* _Action item_:
Repeat the data exactly as given below, dropping every picture.

### The data ###

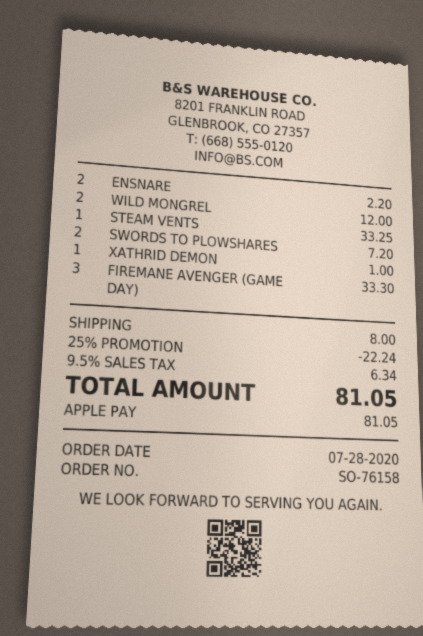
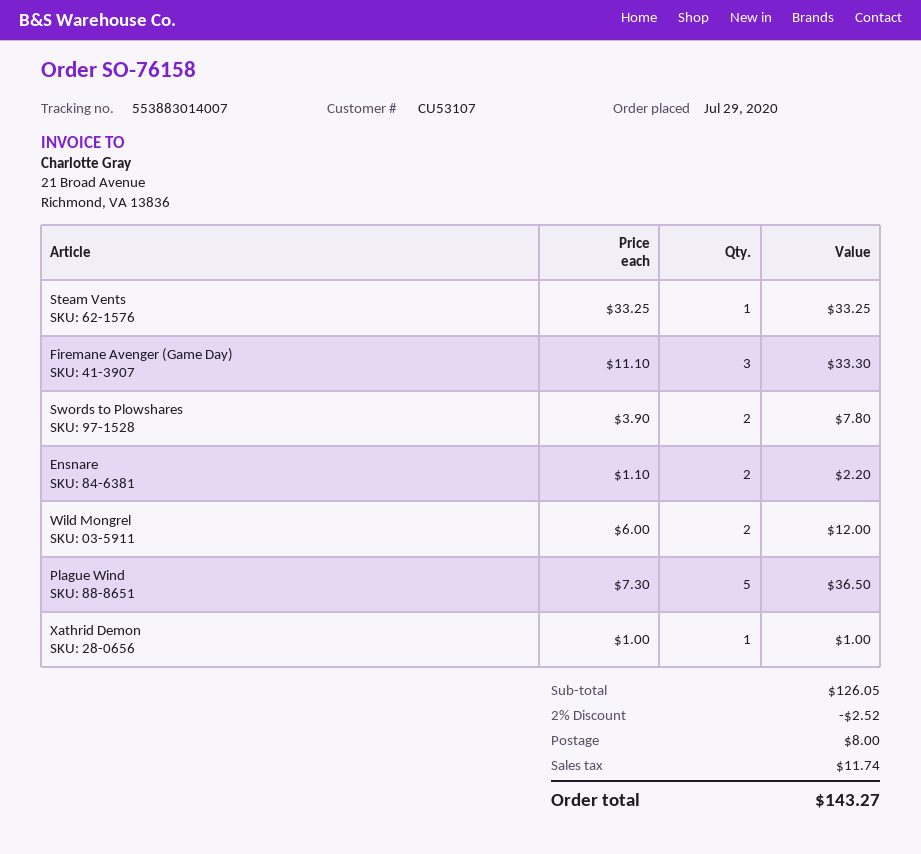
order date: 2020-07-28 -> 2020-07-29
SWORDS TO PLOWSHARES: 2 for 7.20 -> 2 for 7.80
Plague Wind: none -> 5 for 36.50
discount: 25% = 22.24 -> 2% = 2.52
tax: 6.34 -> 11.74
total: 81.05 -> 143.27

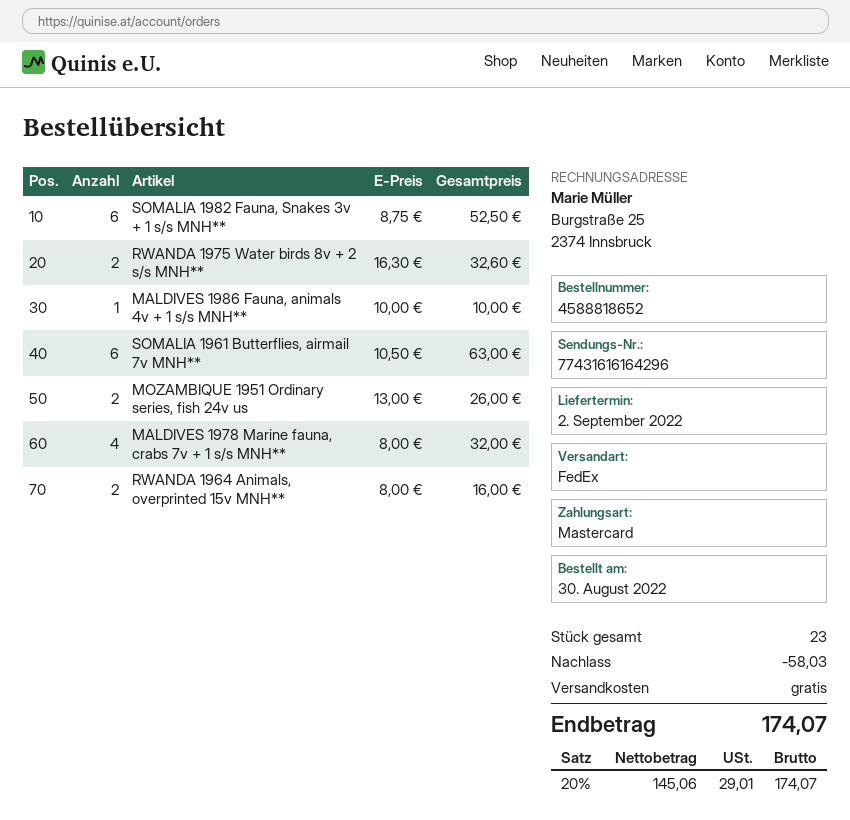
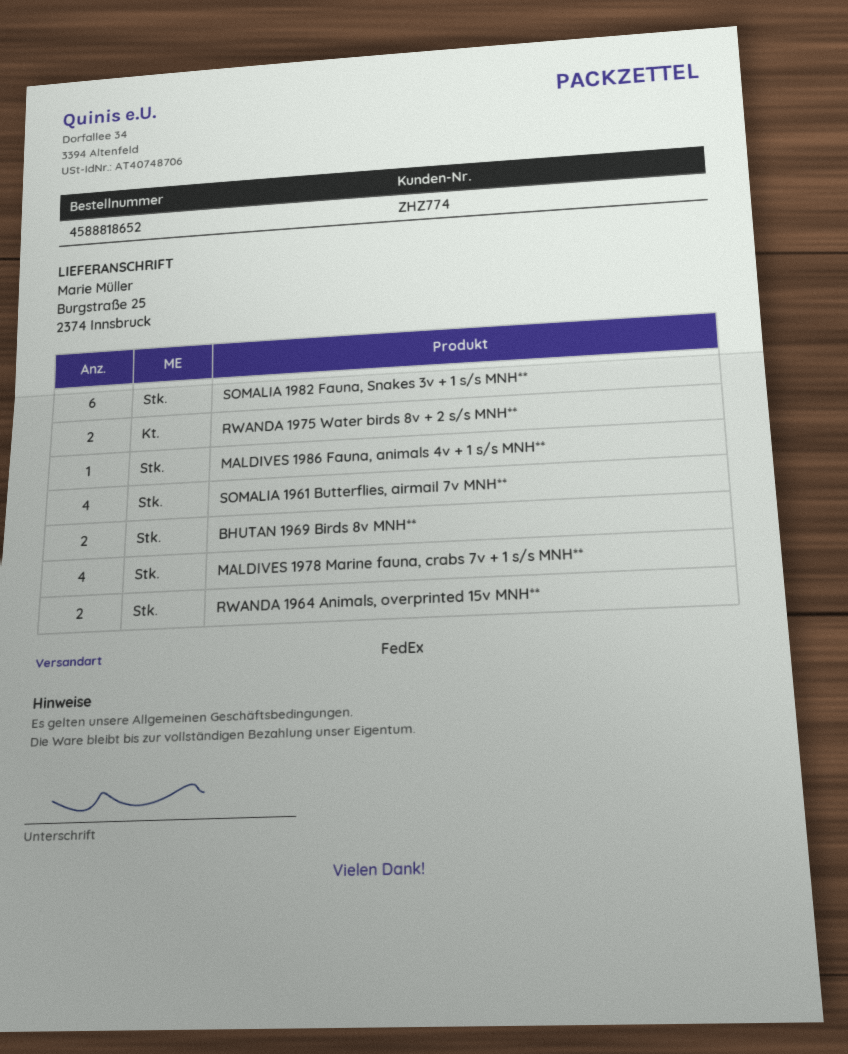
SOMALIA 1961 Butterflies, airmail 7v MNH**: 6 -> 4
MOZAMBIQUE 1951 Ordinary series, fish 24v us: 2 -> none
BHUTAN 1969 Birds 8v MNH**: none -> 2

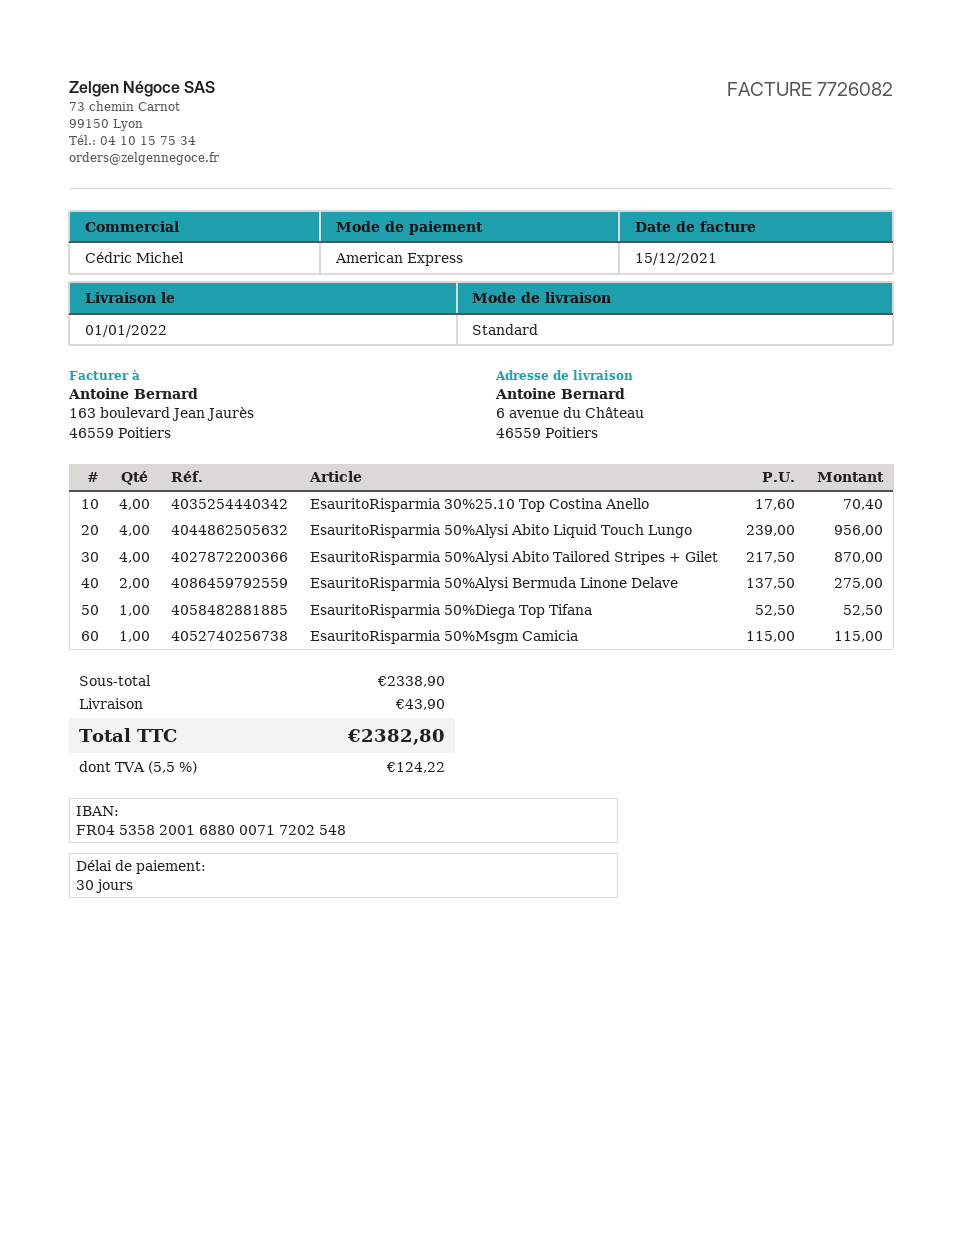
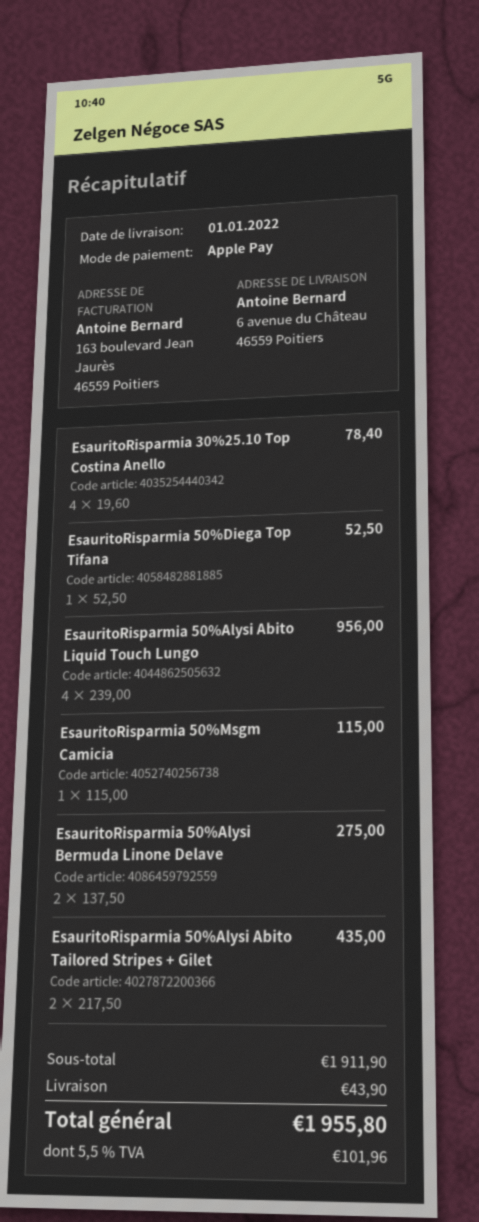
payment method: American Express -> Apple Pay
EsauritoRisparmia 30%25.10 Top Costina Anello: 4 x 17.60 = 70.40 -> 4 x 19.60 = 78.40
EsauritoRisparmia 50%Alysi Abito Tailored Stripes + Gilet: 4 x 217.50 = 870.00 -> 2 x 217.50 = 435.00
subtotal: 2338.90 -> 1911.90
tax: 5.5% = 124.22 -> 5.5% = 101.96
total: 2382.80 -> 1955.80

###

* _Exercise solution_:
order date: 2020-07-28 -> 2020-07-29
SWORDS TO PLOWSHARES: 2 for 7.20 -> 2 for 7.80
Plague Wind: none -> 5 for 36.50
discount: 25% = 22.24 -> 2% = 2.52
tax: 6.34 -> 11.74
total: 81.05 -> 143.27

SOMALIA 1961 Butterflies, airmail 7v MNH**: 6 -> 4
MOZAMBIQUE 1951 Ordinary series, fish 24v us: 2 -> none
BHUTAN 1969 Birds 8v MNH**: none -> 2

payment method: American Express -> Apple Pay
EsauritoRisparmia 30%25.10 Top Costina Anello: 4 x 17.60 = 70.40 -> 4 x 19.60 = 78.40
EsauritoRisparmia 50%Alysi Abito Tailored Stripes + Gilet: 4 x 217.50 = 870.00 -> 2 x 217.50 = 435.00
subtotal: 2338.90 -> 1911.90
tax: 5.5% = 124.22 -> 5.5% = 101.96
total: 2382.80 -> 1955.80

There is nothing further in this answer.